For intentional polling, every backward `goto` must be bounded. Pair loops with `retry.maxAttempts`, `retry.maxElapsedMs`, and a short `sleep` step or `retry.sleepMs`. Do not create tight CPU loops, and remember that reads, writes, route transitions, sleeps, and wall time all share the same execution budget.
```yml
- id: wait
type: sleep
durationMs: 250
- id: ready
type: condition
check: { field: "{{status.ready}}", op: ==, value: true }
retry:
maxAttempts: 5
sleepMs: 250
maxElapsedMs: 1500
routes:
true: { action: continue }
false: { action: goto, step: wait }
```
Know which limit you are expressing:
- `retry.maxAttempts` is the concrete runtime revisit limit for that step and can be at most **10**.

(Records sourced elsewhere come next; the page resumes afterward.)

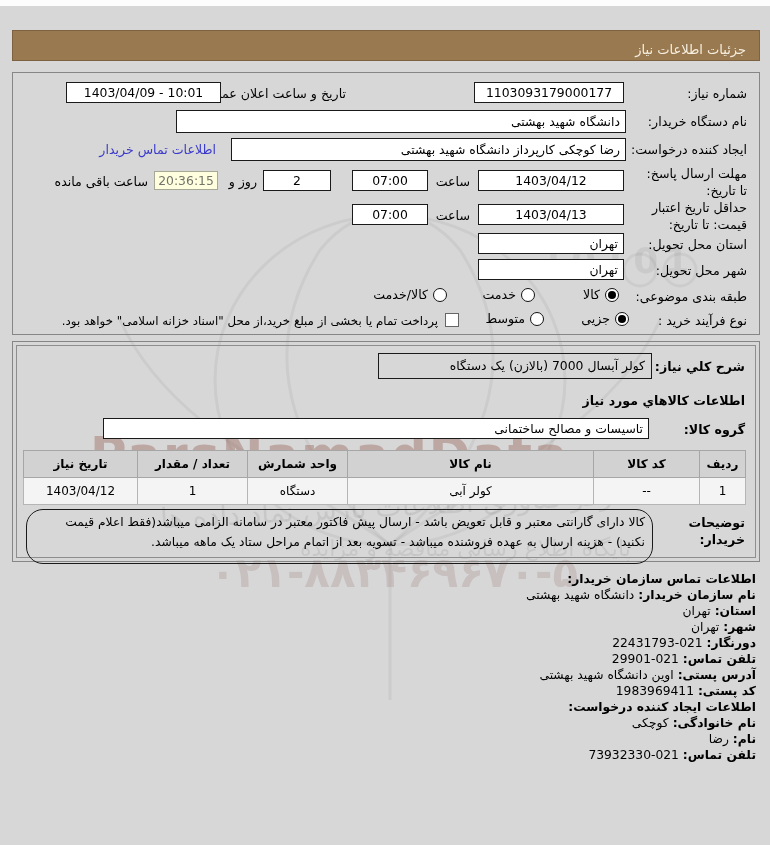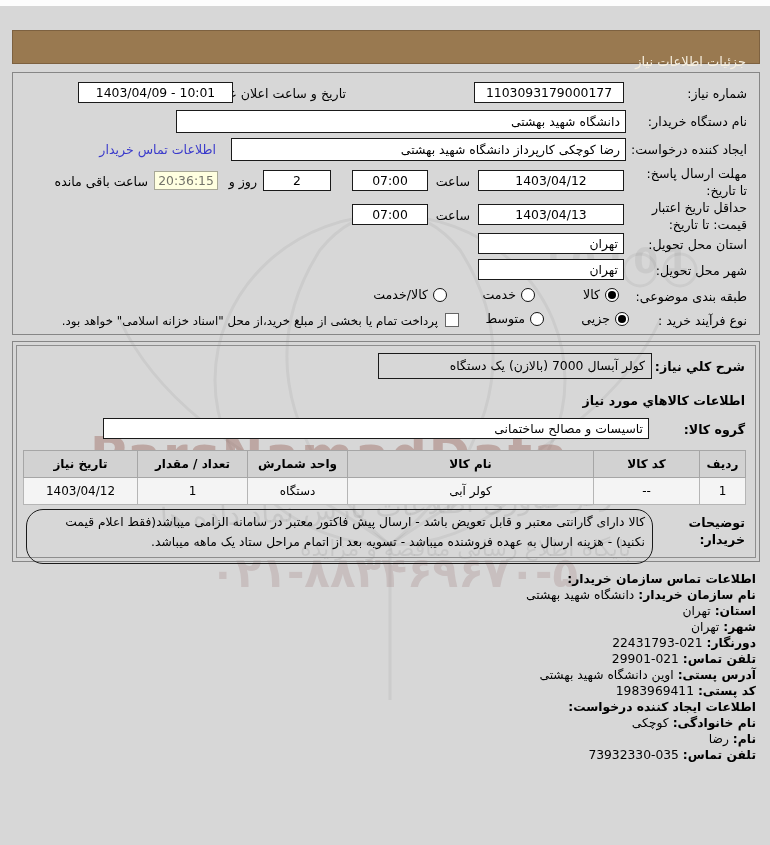"جزئیات اطلاعات نیاز" .titlebar { padding: 16px 13px -> 4px 13px }
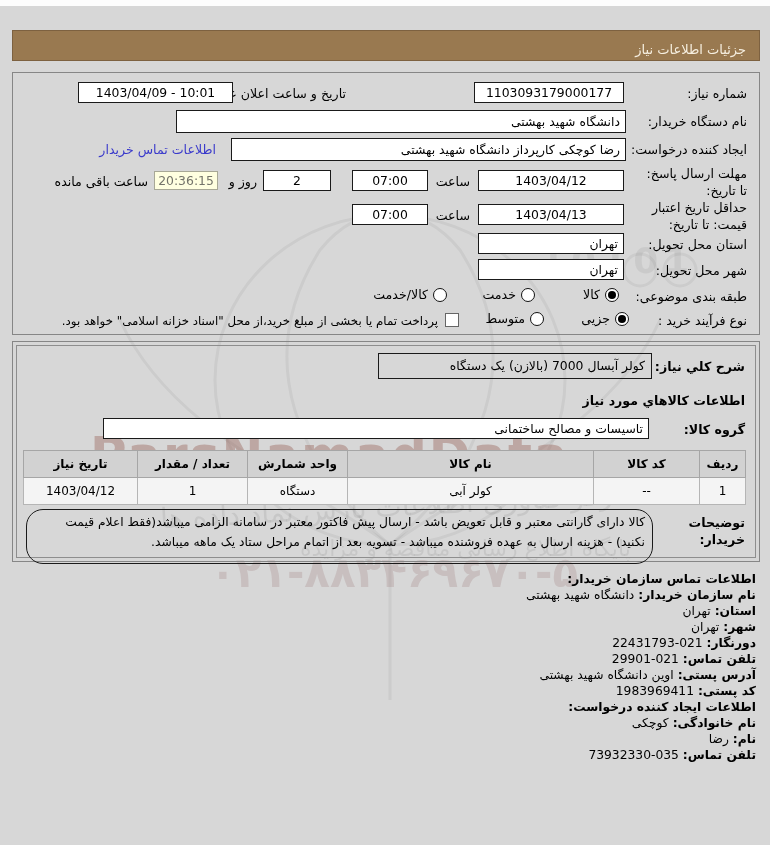"1403/04/09 - 10:01" div.ibox { right: 526px -> 538px }
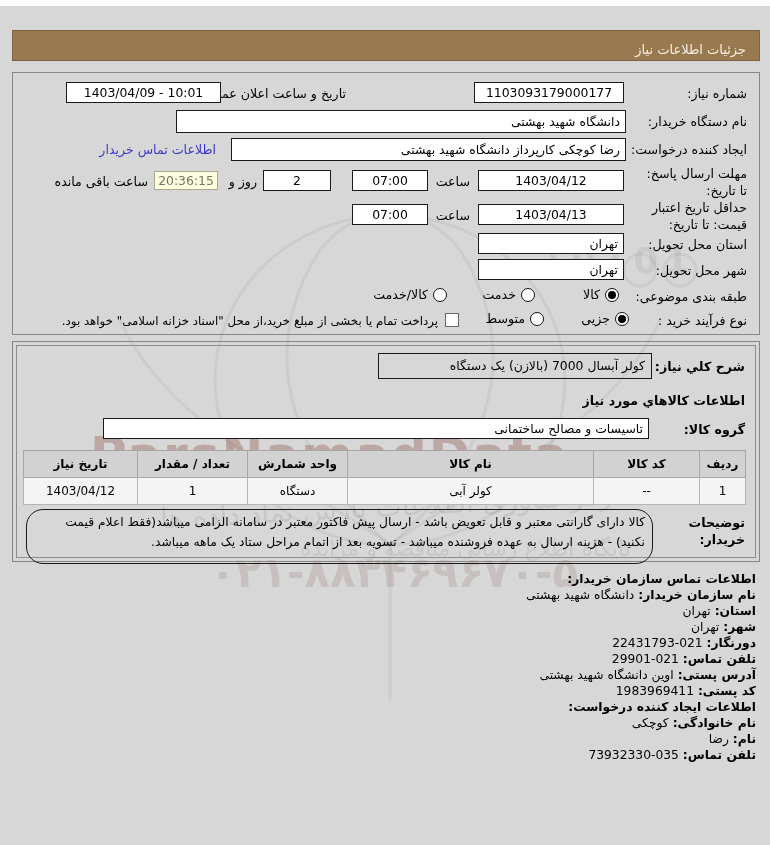"73932330-035" span.ltr { text: 73932330-035 -> 73932330-021 }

- Without retry bounds, the runtime stops a step after **20** visits.
- `route.maxVisits` / `route.maxTransitions` are validation hints for backward or recursive branches; they do not replace retry bounds.
- Each sleep is capped at **1000ms**, the whole execution at **30000ms**, nested flow depth at **4**, and total route transitions at **1000**.
If a polling loop must observe fresh storage state, configure the read-like step with `refresh: true` or `refreshCache: true`; otherwise the per-execution read cache may return the previous value.